About this Research Topic
New Perspectives in Developing Safer Analgesics - Volume II
The epidemiology of pain is now well defined and there is a gap between the current state of the pharmacopoeia and a public health need for better analgesics for many pain syndromes. The increasingly questionable benefit/risk ratio of several classes of analgesics currently on the market highlights the need for identifying analgesic strategies that are safe, effective and devoid of side effects.
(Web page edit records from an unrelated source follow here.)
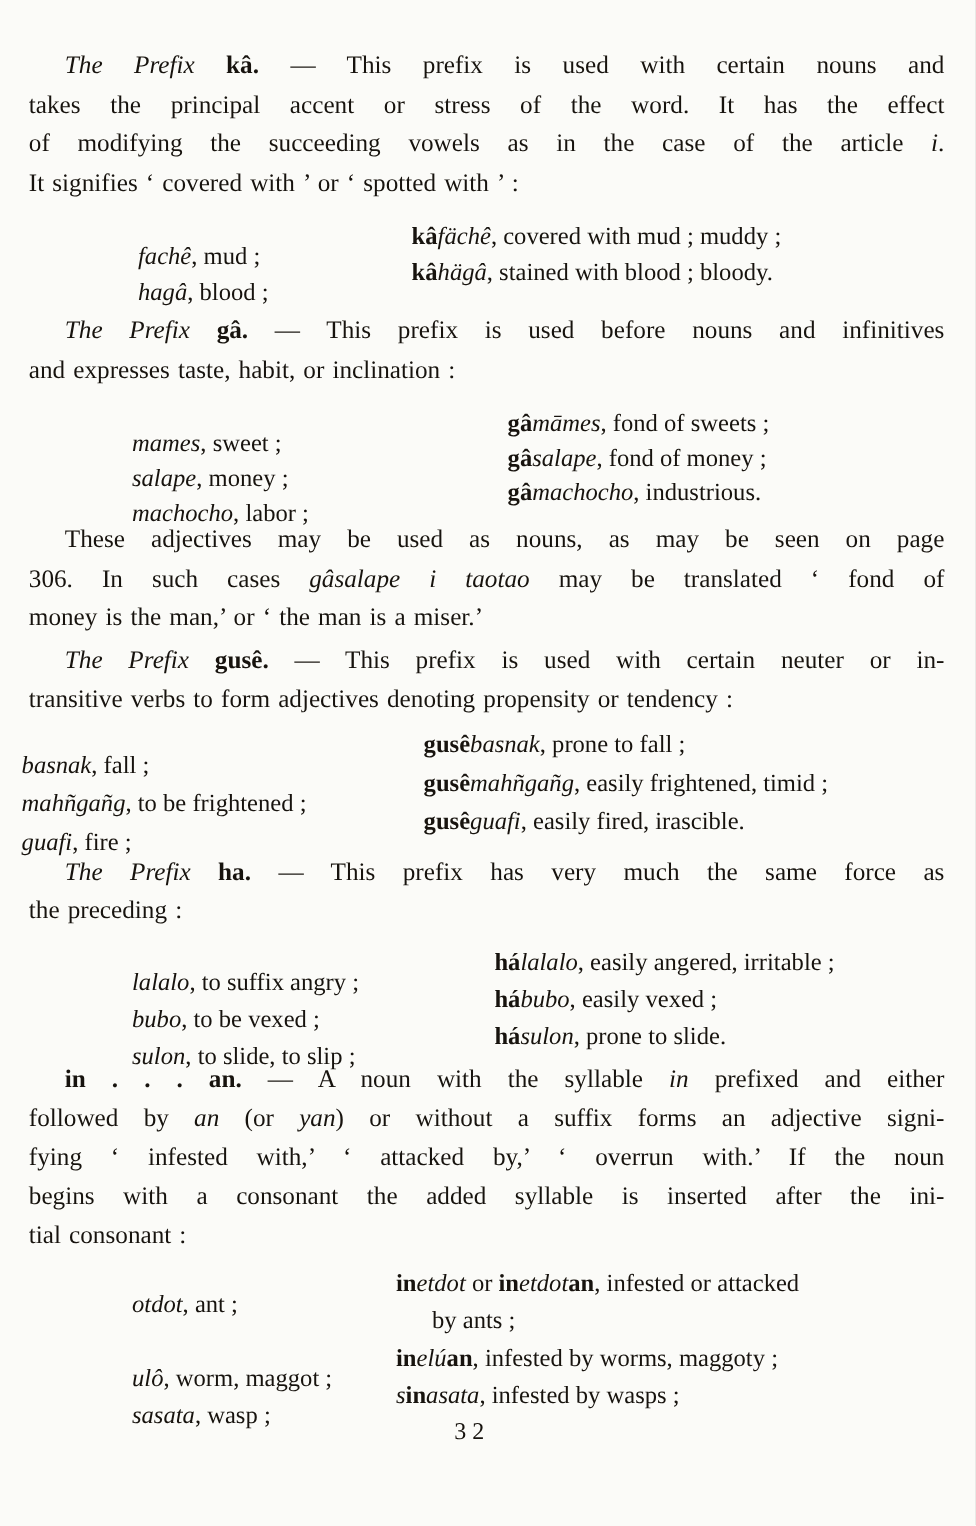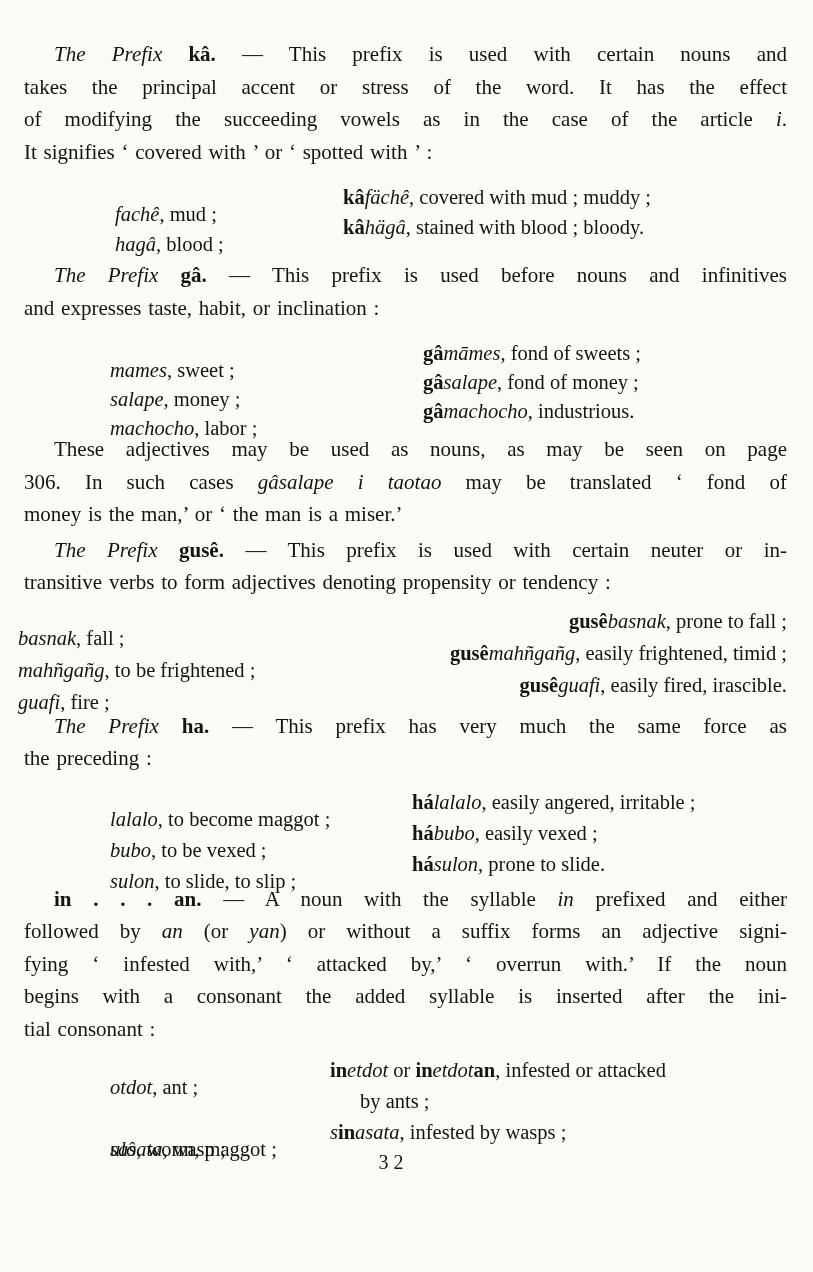--- a/index.html
+++ b/index.html
@@ -21,21 +21,21 @@
   .line.j { text-align:justify; text-align-last:justify; }
   .para .line:first-child { text-indent:30px; }
 
   
   .dtable { font-size:20.5px; }
   .trow { position:relative; }
   .c1 { position:absolute; left:0; top:17px; white-space:nowrap; }
   .c2 { display:block; }
   .t1 .trow { line-height:30px; } .t1 .c1 { left:91px; }  .t1 .c2 { margin-left:319px; }
   .t2 .trow { line-height:29px; } .t2 .c1 { left:86px; }  .t2 .c2 { margin-left:399px; }
-  .t3 .trow { line-height:32px; } .t3 .c1 { left:-6px; }  .t3 .c2 { margin-left:329px;text-align:right; }
+  .t3 .trow { line-height:32px; } .t3 .c1 { left:-6px; }  .t3 .c2 { margin-left:329px; }
   .t4 .trow { line-height:31px; } .t4 .c1 { left:86px; }  .t4 .c2 { margin-left:388px; }
   .t5 .trow { line-height:31px; } .t5 .c1 { left:86px; }
   .t5 .c2 { margin-left:306px; padding-left:30px; text-indent:-30px; }
 
   
   #page-body > :nth-child(1)  { margin-top:0; }
   #page-body > :nth-child(2)  { margin-top:14px; }
   #page-body > :nth-child(3)  { margin-top:17px; }
   #page-body > :nth-child(4)  { margin-top:15px; }
   #page-body > :nth-child(5)  { margin-top:7px; }
@@ -120,21 +120,21 @@
           <span class="c1"><span class="it">guafi</span><span class="rm">, fire ;</span></span>
           <span class="c2"><span class="bd">gusê</span><span class="it">guafi</span><span class="rm">, easily fired, irascible.</span></span>
         </div>
       </div>
       <p class="para">
         <span class="line j"><span class="it">The Prefix </span><span class="bd">ha.</span><span class="rm"> — This prefix has very much the same force as</span></span>
         <span class="line"><span class="rm">the preceding :</span></span>
       </p>
       <div class="dtable t4">
         <div class="trow">
-          <span class="c1"><span class="it">lalalo</span><span class="rm">, to become maggot ;</span></span>
+          <span class="c1"><span class="it">lalalo</span><span class="rm">, to suffix angry ;</span></span>
           <span class="c2"><span class="bd">há</span><span class="it">lalalo</span><span class="rm">, easily angered, irritable ;</span></span>
         </div>
         <div class="trow">
           <span class="c1"><span class="it">bubo</span><span class="rm">, to be vexed ;</span></span>
           <span class="c2"><span class="bd">há</span><span class="it">bubo</span><span class="rm">, easily vexed ;</span></span>
         </div>
         <div class="trow">
           <span class="c1"><span class="it">sulon</span><span class="rm">, to slide, to slip ;</span></span>
           <span class="c2"><span class="bd">há</span><span class="it">sulon</span><span class="rm">, prone to slide.</span></span>
         </div>
@@ -146,20 +146,21 @@
         <span class="line j"><span class="rm">begins with a consonant the added syllable is inserted after the ini-</span></span>
         <span class="line"><span class="rm">tial consonant :</span></span>
       </p>
       <div class="dtable t5">
         <div class="trow">
           <span class="c1"><span class="it">otdot</span><span class="rm">, ant ;</span></span>
           <span class="c2"><span class="bd">in</span><span class="it">etdot</span><span class="rm"> or </span><span class="bd">in</span><span class="it">etdot</span><span class="bd">an</span><span class="rm">, infested or attacked</span><br><span class="rm">by ants ;</span></span>
         </div>
         <div class="trow">
           <span class="c1"><span class="it">ulô</span><span class="rm">, worm, maggot ;</span></span>
+          <span class="c2"><span class="bd">in</span><span class="it">elú</span><span class="bd">an</span><span class="rm">, infested by worms, maggoty ;</span></span>
         </div>
         <div class="trow">
           <span class="c1"><span class="it">sasata</span><span class="rm">, wasp ;</span></span>
           <span class="c2"><span class="it">s</span><span class="bd">in</span><span class="it">asata</span><span class="rm">, infested by wasps ;</span></span>
         </div>
       </div>
     </div>
   <div class="page-number">32</div>
 </div>
 

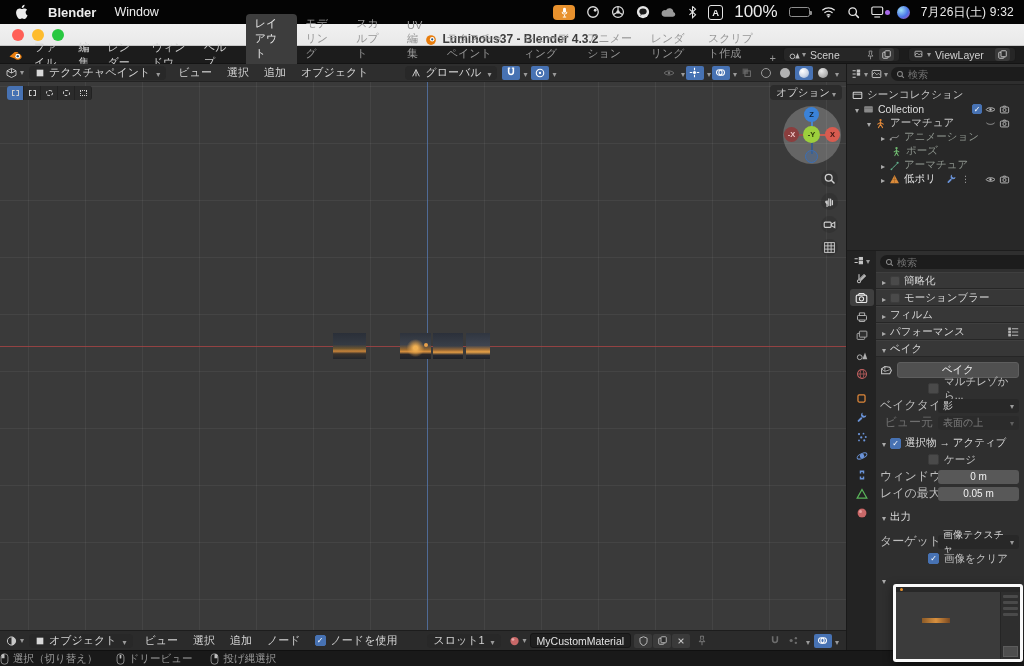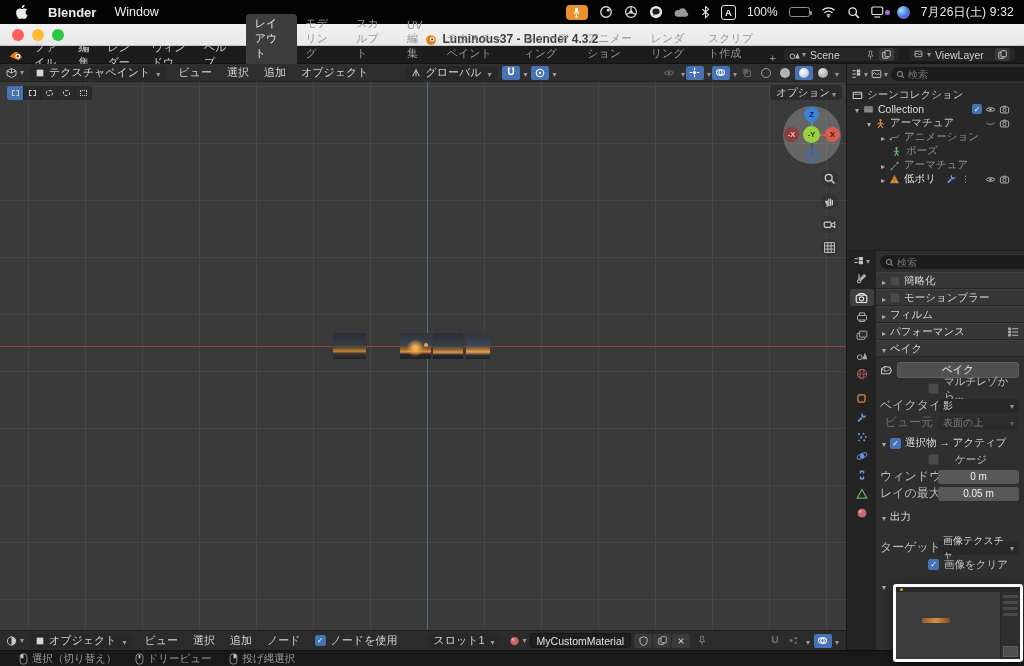--- a/index.html
+++ b/index.html
@@ -103,21 +103,21 @@
 .slider{background:#585858;color:#f2f2f2}
 .drop{background:#282828;color:#d6d6d6;justify-content:space-between;padding:0 5px}
 .dis{opacity:.45}
 .sub{display:flex;align-items:center;gap:4px;margin:6px 6px 2px;color:#dadada}
 #bake-btn-row{display:flex;align-items:center;gap:4px;margin:5px 6px 3px 4px}
 #bake-btn{flex:1;height:16px;background:#505050;border:1px solid #5e5e5e;border-radius:3px;display:flex;align-items:center;justify-content:center;color:#efefef;font-size:10.5px}
 
 .namefield{display:flex;align-items:center;background:#1f1f1f;border:1px solid #161616;border-radius:3px;height:15px;padding:0 6px;font-size:10.5px;color:#e2e2e2}
 
 #statusbar{position:absolute;left:0;top:650px;width:1024px;height:16px;background:#191919;border-top:1px solid #101010;
-  display:flex;align-items:flex-end;gap:18px;padding:0 19px;font-size:10.5px;color:#9a9a9a}
+  display:flex;align-items:flex-end;gap:18px;padding:0 0;font-size:10.5px;color:#9a9a9a}
 .sbitem{display:flex;align-items:center;gap:4px}
 
 #thumb{position:absolute;left:893px;top:584px;width:130px;height:78px;background:#fafafa;border-radius:3px;
   box-shadow:0 3px 10px rgba(0,0,0,.55);padding:3px;z-index:60}
 #thumb .inner{position:relative;width:100%;height:100%;background:#3b3b3b;overflow:hidden}
 #thumb .tstrip{position:absolute;left:0;top:0;right:0;height:5px;background:#282828}
 #thumb .tdot{position:absolute;left:4px;top:1px;width:3px;height:3px;border-radius:50%;background:#e8912d}
 #thumb .rcol{position:absolute;right:0;top:5px;bottom:0;width:20px;background:#2e2e2e;border-left:1px solid #252525}
 #thumb .rrow{height:3px;margin:3px 2px;background:#4a4a4a;border-radius:1px}
 #thumb .ostrip{position:absolute;left:26px;top:31px;width:28px;height:5px;background:linear-gradient(90deg,#8a5a28,#d8903e,#7a4a22)}
@@ -173,21 +173,21 @@
         <svg width="16" height="12" viewBox="0 0 20 14">
             <path d="M5 13 a4.2 4.2 0 1 1 1.2-8.2 a5 5 0 0 1 9.3 2.1 a3.1 3.1 0 0 1-.5 6.1z" fill="#9a9a9a"></path>
           </svg>
       </span>
       <span class="ic">
         <svg width="9" height="14" viewBox="0 0 10 16">
             <path d="M5 1.5 L8.5 4.8 L5 8 V1.5 M5 8 L8.5 11.2 L5 14.5 V8 M5 8 L1.5 4.8 M5 8 L1.5 11.2" fill="none" stroke="#e4e4e4" stroke-width="1.2"></path>
           </svg>
       </span>
       <span id="input-a">A</span>
-      <span style="font-size:12px">100%</span>
+      <span style="font-size:17px">100%</span>
       <span id="battery"><span class="fill"></span></span>
       <span class="ic">
         <svg width="15" height="12" viewBox="0 0 18 14">
             <g fill="none" stroke="#e8e8e8" stroke-width="1.6" stroke-linecap="round">
               <path d="M2 4.5 a11 11 0 0 1 14 0"></path>
               <path d="M4.7 7.6 a7 7 0 0 1 8.6 0"></path>
               <path d="M7.3 10.6 a3.2 3.2 0 0 1 3.4 0"></path>
             </g>
             <circle cx="9" cy="12.4" r="1.3" fill="#e8e8e8"></circle>
           </svg>
@@ -793,36 +793,36 @@
         </span>
       </div>
 
       <div class="sub">
         <span class="chevd"></span>
         <span class="cb on"></span>
         <span>選択物 → アクティブ</span>
       </div>
       <div class="prow" style="margin-left:52px">
         <span class="cb"></span>
-        <span style="margin-left:16px;color:#c2c2c2">ケージ</span>
+        <span style="margin-left:5px;color:#c2c2c2">ケージ</span>
       </div>
       <div class="prow">
         <span class="plabel">ウィンドウ</span>
         <span class="pfield slider">0 m</span>
       </div>
       <div class="prow">
         <span class="plabel">レイの最大...</span>
         <span class="pfield slider">0.05 m</span>
       </div>
 
       <div class="sub" style="margin-top:9px">
         <span class="chevd"></span>
         <span>出力</span>
       </div>
-      <div class="prow" style="margin-top:16px">
+      <div class="prow" style="margin-top:10px">
         <span class="plabel">ターゲット</span>
         <span class="pfield drop">
           <span>画像テクスチャ</span>
           <span class="arr"></span>
         </span>
       </div>
       <div class="prow" style="margin-left:52px">
         <span class="cb on"></span>
         <span style="margin-left:5px;color:#c2c2c2">画像をクリア</span>
       </div>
Our goal is to set a forum for Original Research (preclinical, clinical, and translational) and Review Articles focused on identifying therapeutic strategies for pain that lack side effects of conventional analgesics. Studies on the following topics are welcome:
- Opioid use disorders: epidemiology, mechanisms and medication treatment
- Molecular, cellular and tissue mechanisms of analgesic opioid action, including epigenetic modifications and their consequential changes to gene expression
- Emerging opioid- and non-opioid-based strategies to achieve effective pain relief and improved side effect profiles. Interventions include pH-dependent ligands, biased agonism, peripheral analgesic mechanisms, heteromers or multiple receptors, splice variants, endogenous analgesic transmitters and enzymes catalyzing their deactivation, allosteric modulators, anti-opioid systems, protein-protein interactions, downstream effectors of analgesic receptors
- New cell/tissue/animal models to study analgesic action
- New biophysical approaches to give a deep molecular analysis of analgesic receptors
- Non-pharmacological strategies to suppress pain and/or limit opioid abuse and misuse
- Historical overview of any of the above
Keywords: Biased Agonists, G Protein-coupled and Ionotropic Receptor Signaling, Analgesic side effects, pH-Dependent Ligands, Endogenous Analgesic Transmitters, Enzyme Inhibitors, Ion Channels, Peripheral Analgesic Mechanisms
Important Note: All contributions to this Research Topic must be within the scope of the section and journal to which they are submitted, as defined in their mission statements. Frontiers reserves the right to guide an out-of-scope manuscript to a more suitable section or journal at any stage of peer review.